Der Einbruch der ÖVP bei der Landtagswahl in Tirol am Sonntag (minus 9,55 Prozentpunkte bundesweit) schlägt sich auch in den Gemeindeergebnissen nieder. In 261 von 277 Gemeinden erlitt die Volkspartei Verluste. Die SPÖ, die nur 0,23 Prozentpunkte hinzugewinnen konnte, verlor in 94 Gemeinden und gewann in 183. Die FPÖ (mit einem bundesweiten Plus von 3,31 Punkten) verzeichnete in 242 der Gemeinden Zugewinne – verlor nur in 35 Gemeinden.
Am schlechtesten schnitt die ÖVP in Innsbruck mit nur 20,59 Prozent (minus 5,29 Prozentpunkte) ab. Den größten Verlust verzeichnete Gerlosberg mit einem Minus von 35,98 Prozentpunkten (Ergebnis: 39,75 Prozent). In 38 Gemeinden erzielte sie weniger als 30 Prozent. In 147 Gemeinden gab es einen Verlust von mehr als zehn Prozentpunkten, in zweiundzwanzig verlor die ÖVP mehr als 20 Prozentpunkte.
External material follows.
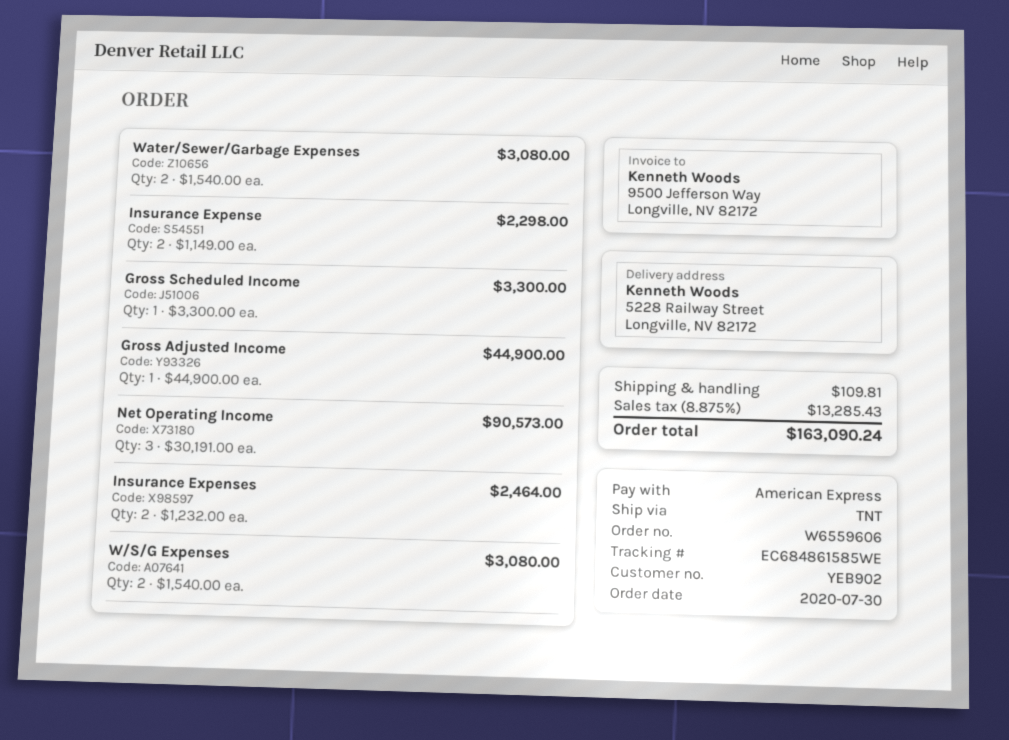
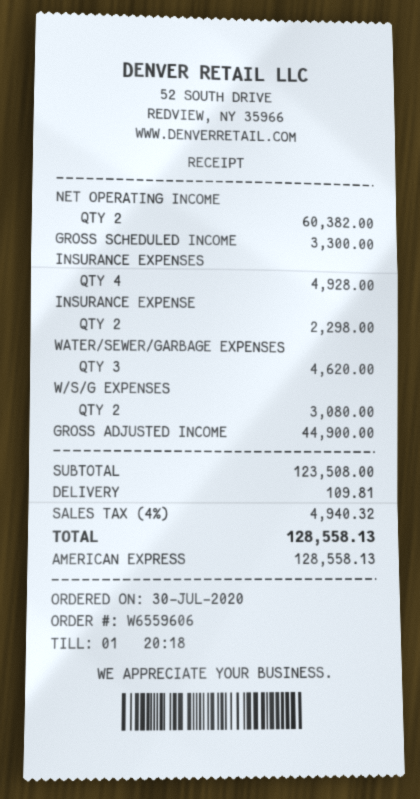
Water/Sewer/Garbage Expenses: 2 for 3080.00 -> 3 for 4620.00
Net Operating Income: 3 for 90573.00 -> 2 for 60382.00
Insurance Expenses: 2 for 2464.00 -> 4 for 4928.00
tax: 8.875% = 13285.43 -> 4% = 4940.32
total: 163090.24 -> 128558.13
Die ÖVP konnte nur in sechzehn Gemeinden zulegen. Trotz der Verluste in 261 Kommunen ist sie in ebenso vielen immer noch die stärkste Partei, was auch den ersten Platz im Land widerspiegelt (nur noch 34,71 Prozent). In 71 Gemeinden erreichte die ÖVP „absolut“ (mehr als 50 Prozent). Stärkste ÖVP-Gemeinde war Gramais mit 95,65 Prozent, ein Plus von 18,38 Prozentpunkten. Dort erzielte die Partei auch ihren größten Stimmenzuwachs.